Despite challenges including “sluggish” national and state economies, the budget Cox presented was, once again structurally sound and keeps Lake County debt free, which Board Chair Jim Comstock called “exceptional” in the current economic times.
Three goals were kept in mind when crafting the budget, Cox said: developing a responsible, sustainable budget and budget plan to enable the the county to maintain both long-term and short-term solvency; minimizing or avoiding negative impacts on public service levels, and improving service when possible; and preserving the county's general reserve, increasing it when feasible. Cox said all of those goals were achieved in the new document.
Lake County has avoided layoffs by designating certain positions in previous budgets as “at risk” and eliminating them through attrition, after employees leave for other jobs or retirement.
Cox said department heads are being encouraged to fill vacancies by accepting transfers from other departments and in-house recruitments in order to limit new employees joining the county workforce.
Cox noted during his presentation that the preliminary budget had expected a 5-percent reduction in property tax revenues, but the final assessor's roll showed only a 1.32-percent decline, a benefit to the budget.
In last fiscal year's preliminary budget Cox had take a similar conservative approach in estimating property tax revenue, which that time also had turned out better than expected.
A pie chart Cox presented showed that the county's top five revenue sources in the new fiscal year included the state, 29 percent; fund balances and revenues, 18 percent; taxes, 15 percent; federal government, 14 percent; and charges for services, 9 percent.
Another chart showed that social services accounts for 22 percent of the new budget's appropriations, followed by criminal justice, 20 percent; public works, roads, airport, flood and lakebed, 13 percent; water, sewer and lighting, 13 percent; and health services, 9 percent.
Cox went over a financial breakdown of some key budget components, including professional and specialized service contracts, $10,782,369; utilities, $3,579,539; buildings and grounds maintenance, $1,993,911; office supplies, $616,208; communications (telephones and cell phones), $576,986; food, $403,900; equipment maintenance, $1,942,475; portion of employee health insurance paid by the county, $7,176,624; opt out benefit program, $205,200; overtime and holiday pay, $1,062,210; employer's share of the California Public Employees' Retirement System (CalPERS), $5,581,863; PERS employee share paid by county, $2,714,083; extra help salaries, $1,974,913.
When the board later began working its way through each of the budget units, nearly all votes were unanimous in support of staff's final numbers.
Only one vote wasn't unanimous – when Supervisor Anthony Farrington voted against a $995,000 appropriation to put toward a possible future acquisition of Kelseyville's Gard Street School, which is being considered for a location for several county departments.

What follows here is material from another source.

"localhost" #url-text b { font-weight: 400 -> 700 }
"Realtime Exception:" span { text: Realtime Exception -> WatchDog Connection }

In order to pay for it, the county is considering selling its building on Main Street which is now inhabited by Special Districts.

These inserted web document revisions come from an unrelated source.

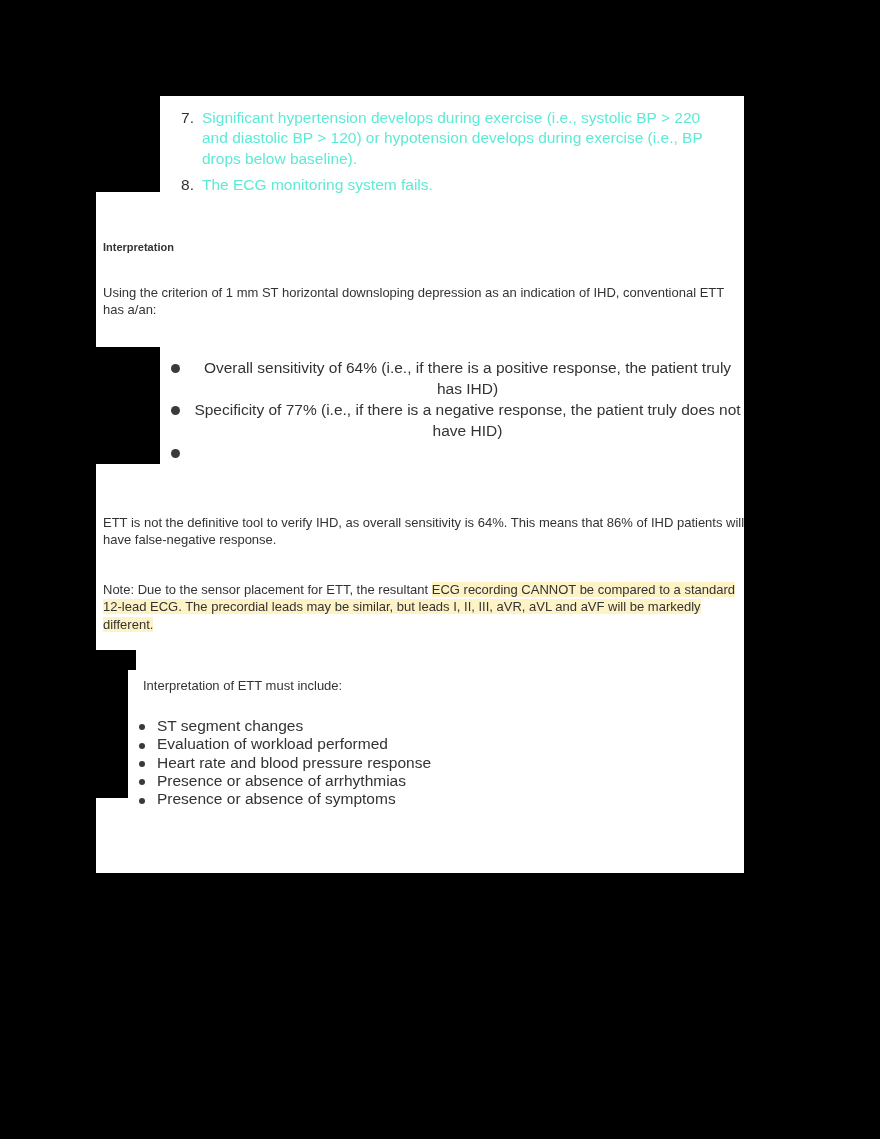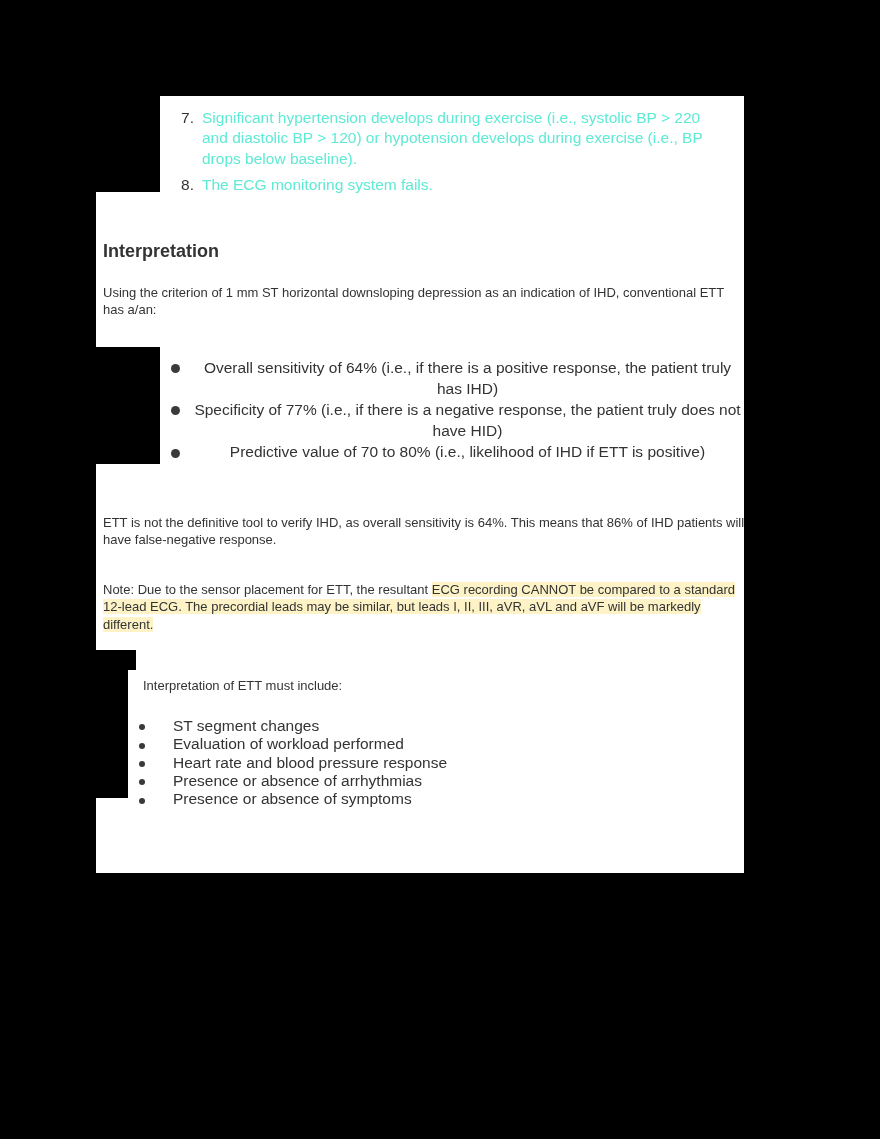"Interpretation" .heading { font-size: 18px -> 11px }
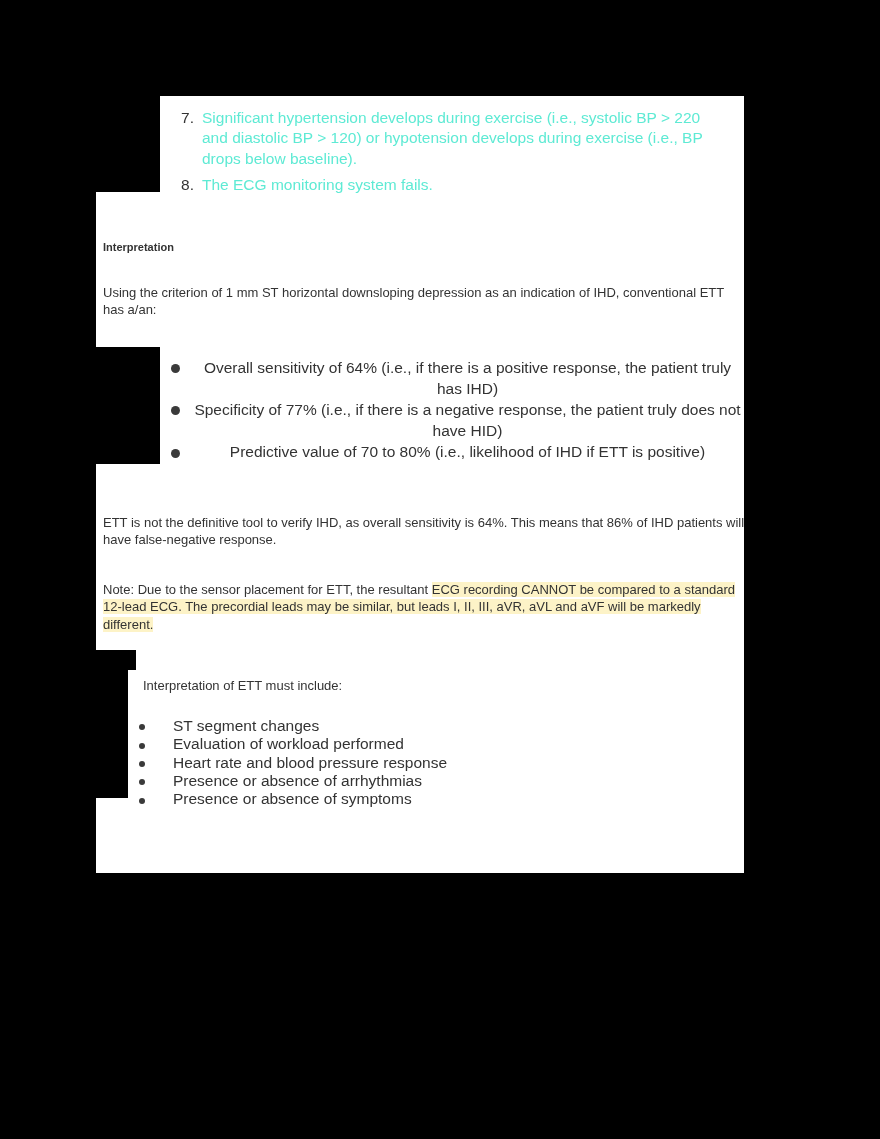"Predictive value of 70 to" span { html: <span>Predictive value of 70 to 80% (i.e., likelihood of IHD if ETT is positive)</span> -> none }
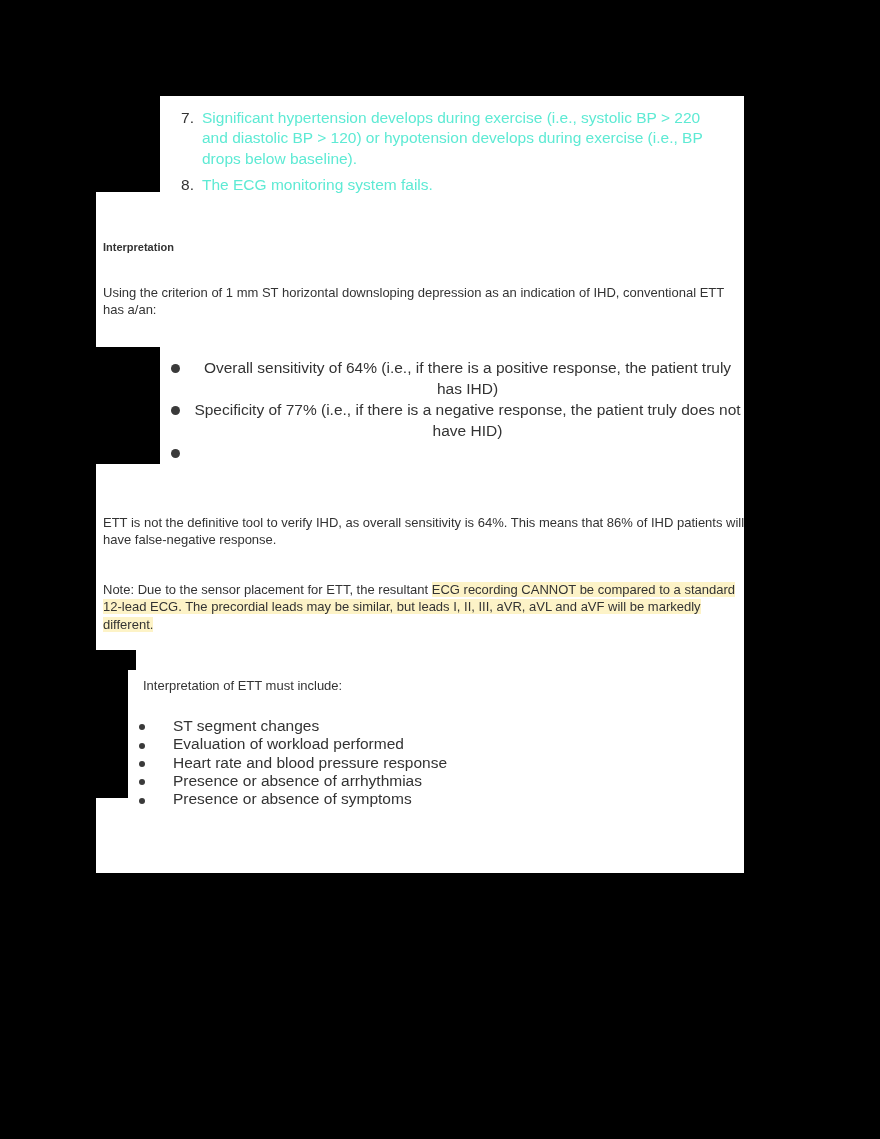"ST segment changes" #list-include li { padding-left: 44px -> 28px }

Cox said at this point in time he and his staff aren't at a point where they can recommend the board move forward with the purchase.

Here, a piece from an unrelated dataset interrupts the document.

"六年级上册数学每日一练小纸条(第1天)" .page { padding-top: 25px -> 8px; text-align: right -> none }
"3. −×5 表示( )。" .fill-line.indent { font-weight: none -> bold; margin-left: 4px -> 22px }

Farrington, who had opposed the plan when Supervisor Rob Brown brought it forward earlier this year, told the board, “I'm never going to support this,” adding that it didn't feel it was the best expenditure or that it was a good use of staff's time to explore it.
In addition to the Gard Street proposal, there are numerous other capital and improvement projects the budget includes funding for this year.
Those include the new Middletown Library; improvements to Special Districts sewer and water facilities, including a pipeline project in Clearlake, water system upgrades in Spring Valley and in north Lakeport; a spay-neuter clinic for Lake County Animal Care and Control; new information technology equipment; a sheriff's substation in the Hidden Valley-Middletown area; renovations to Mental Health's Clearlake facility; the Middle Creek restoration area; and $1.3 million set aside for lake-related issues.